**Image comparison data**
◆ ◆ ◆ ◆ ◆ ◆ ◆

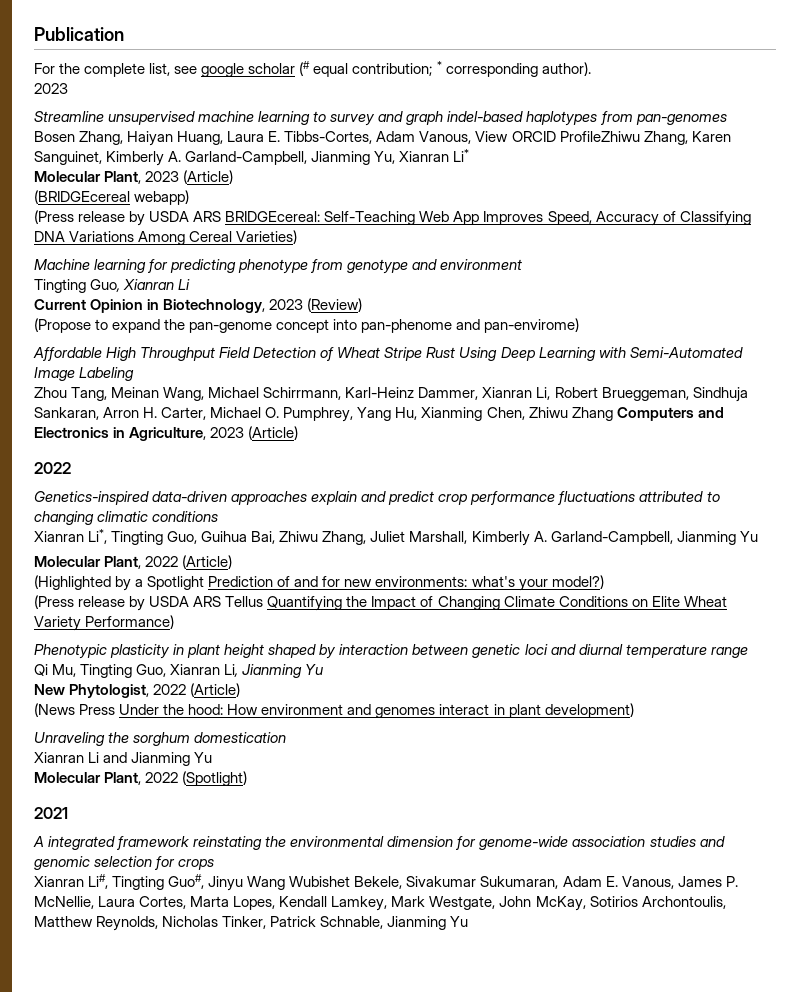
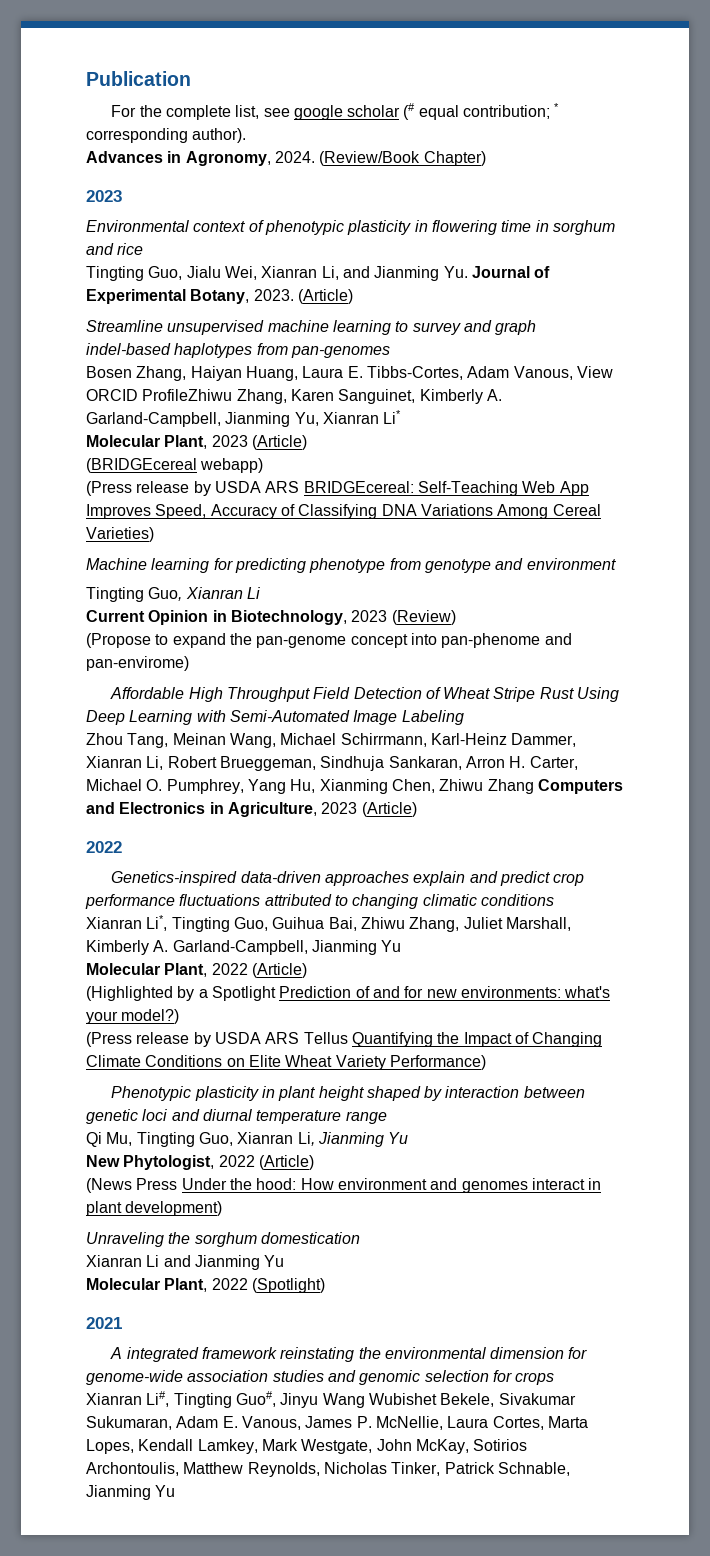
  For the complete list, see google scholar (# equal contribution; * corresponding author).
+ Advances in Agronomy, 2024. (Review/Book Chapter)
  2023
+ Environmental context of phenotypic plasticity in flowering time in sorghum and rice
+ Tingting Guo, Jialu Wei, Xianran Li, and Jianming Yu. Journal of Experimental Botany, 2023. (Article)

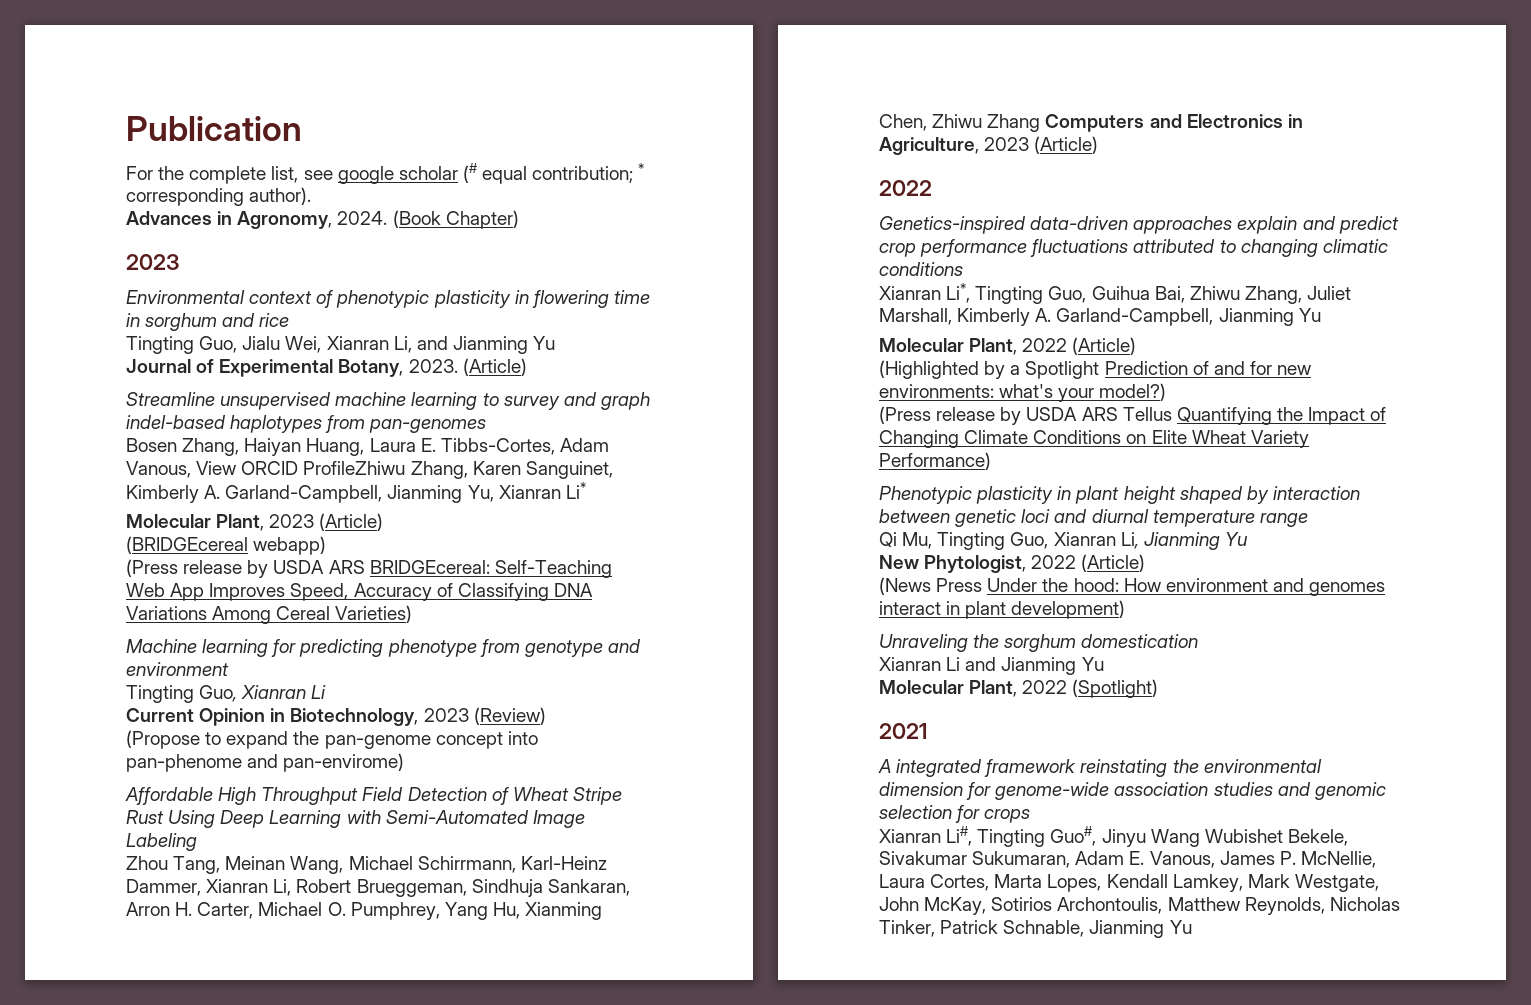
- (Review/Book Chapter)
+ (Book Chapter)
- Tingting Guo, Jialu Wei, Xianran Li, and Jianming Yu. Journal of Experimental Botany, 2023.
+ Tingting Guo, Jialu Wei, Xianran Li, and Jianming Yu
+ Journal of Experimental Botany, 2023.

◆ ◆ ◆ ◆ ◆ ◆ ◆

**WHAT IS REQUIRED**
The response should repeat every entry above exactly and include none of the pictures.

**TASK RESPONSE**
  For the complete list, see google scholar (# equal contribution; * corresponding author).
+ Advances in Agronomy, 2024. (Review/Book Chapter)
  2023
+ Environmental context of phenotypic plasticity in flowering time in sorghum and rice
+ Tingting Guo, Jialu Wei, Xianran Li, and Jianming Yu. Journal of Experimental Botany, 2023. (Article)

- (Review/Book Chapter)
+ (Book Chapter)
- Tingting Guo, Jialu Wei, Xianran Li, and Jianming Yu. Journal of Experimental Botany, 2023.
+ Tingting Guo, Jialu Wei, Xianran Li, and Jianming Yu
+ Journal of Experimental Botany, 2023.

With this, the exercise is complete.